At around the same time, shortly before the start of the Ukrainian counteroffensive in the summer of 2023, fighters from the Ukraine-based "Freedom of Russia Legion" and "Russian Volunteer Corps" infiltrated the Russian region of Belgorod. These are paramilitary groups that claim to be Russian citizens opposed to Russian President Vladimir Putin.

During their operation in Belgorod they deployed Western weapons and Western light armored vehicles, which drew criticism from Ukraine's partners. There are not known to have been any other such incidents.

The West doesn't want to 'provoke' Russia

The commander-in-chief of the Ukrainian armed forces, General Valerii Zaluzhnyi, has said repeatedly that, if Ukraine is to win the war, it is important that it be able to attack the Russian army on its territory as well. "It is possible and necessary to kill [the enemy] on his territory in a war," Zaluzhnyi said in an interview in the Washington Post in July 2023. "If our partners are afraid to use their weapons, we will kill with our own."

Why the war in Ukraine is at an impasse

The Kyiv-based military expert Serhiy Hrabskyi told DW that, in any case, Ukraine currently has such a "critically low number of Western missiles" that it makes no sense to use them "for attacks that won't make any difference on the battlefield."

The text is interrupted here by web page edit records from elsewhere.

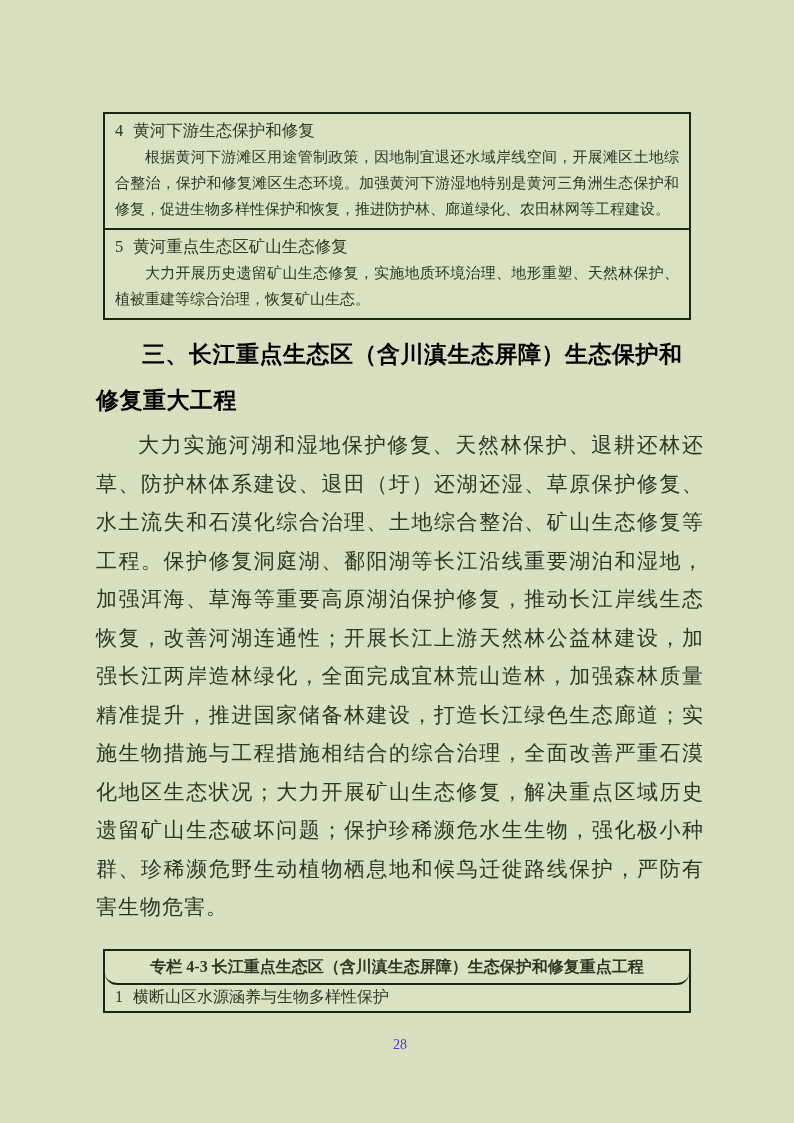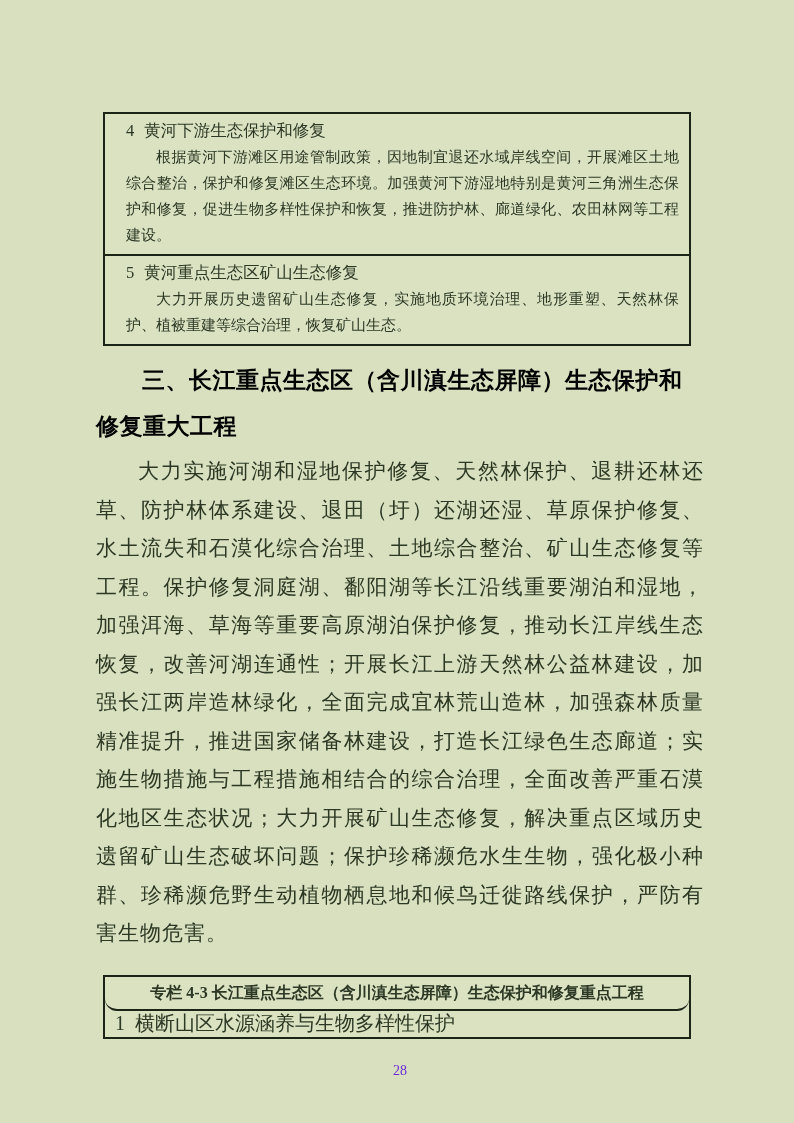--- a/index.html
+++ b/index.html
@@ -32,7 +32,7 @@
     margin-left: 7px;
     width: 588px;
   }
-  .box-row { padding: 4px 10px 6px 21px; }
+  .box-row { padding: 4px 10px 6px 10px; }
   .box-row + .box-row { border-top: 2px solid #1c2418; }
   .box-title {
     font-size: 16.5px;

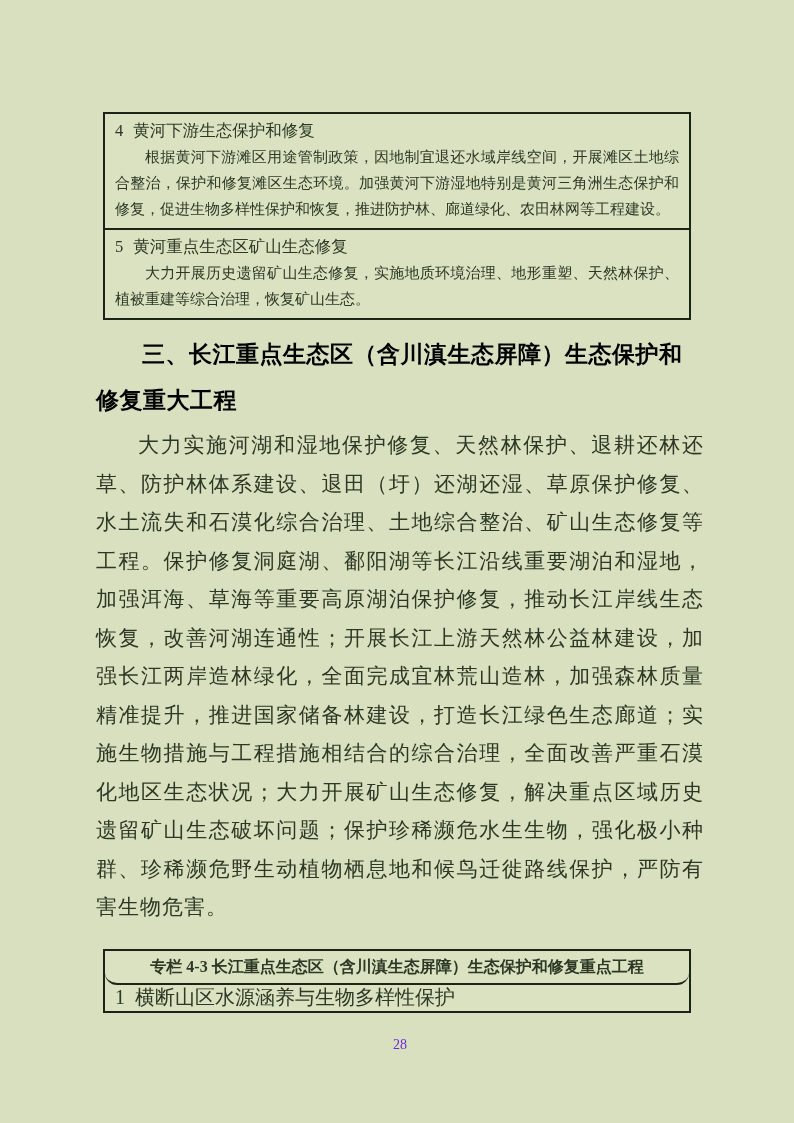--- a/index.html
+++ b/index.html
@@ -85,7 +85,7 @@
   }
   .box-bottom .box-row {
     padding: 1px 12px 3px 10px;
-    font-size: 20px;
+    font-size: 16px;
     line-height: 22px;
   }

"The weapons that have been delivered are more effective against tactical targets, most of which are located in occupied Ukrainian territory," he explained. From a military point of view, he said, it would only make sense to consider using them against targets across the border, such as in the region of Belgorod, if Ukraine had hundreds of Western rockets at its disposal, rather than just a few dozen.

Hrabskyi says he understands the position taken by Germany and the West: Ukraine's partners are currently not willing to repel a Russian attack on NATO countries, and they do not want to provoke Russia, a nuclear power.

UN Charter affords Ukraine the right to self-defense

In the view of Markus Reisner, a historian who is also a colonel in the General Staff of the Austrian Armed Forces, "the fear of many Western countries is often based on pure self-interest". They want their "old lives" back, he says, and to be able to do "good business" with Russia again.

But according to Reisner, those days are over — and the West's attitude means that it is indirectly denying Ukraine the right to defend its internationally recognized territory. "Countries are not supplying everything available to them in their military 'toolboxes,'" Reisner told DW. "But it's hard to drive in nails if you don't have a hammer."

Bright orange flames fill the picture; a row of parked cars, probably burned out, in the foreground
January 2, 2024: Fire rages after another Russian missile strike on KyivImage: Yevhen Kotenko/REUTERS

Reisner believes Ukraine has been conducting special operations on Russian territory for some time. Drone attacks, he says, are more suited to showing the Russian people that "the war is not raging somewhere far away."

The military expert concedes that it is hard to avoid civilian casualties in urban environments. But compared to what Russia is doing, he says, the actions of Ukraine in Russia have had negligible consequences. "In the space of just a few days, the Russians have carried out more than 500 rocket and drone attacks," Reisner points out. "How has the West responded? A few paltry comments and declarations of intent."

This article has been translated from German.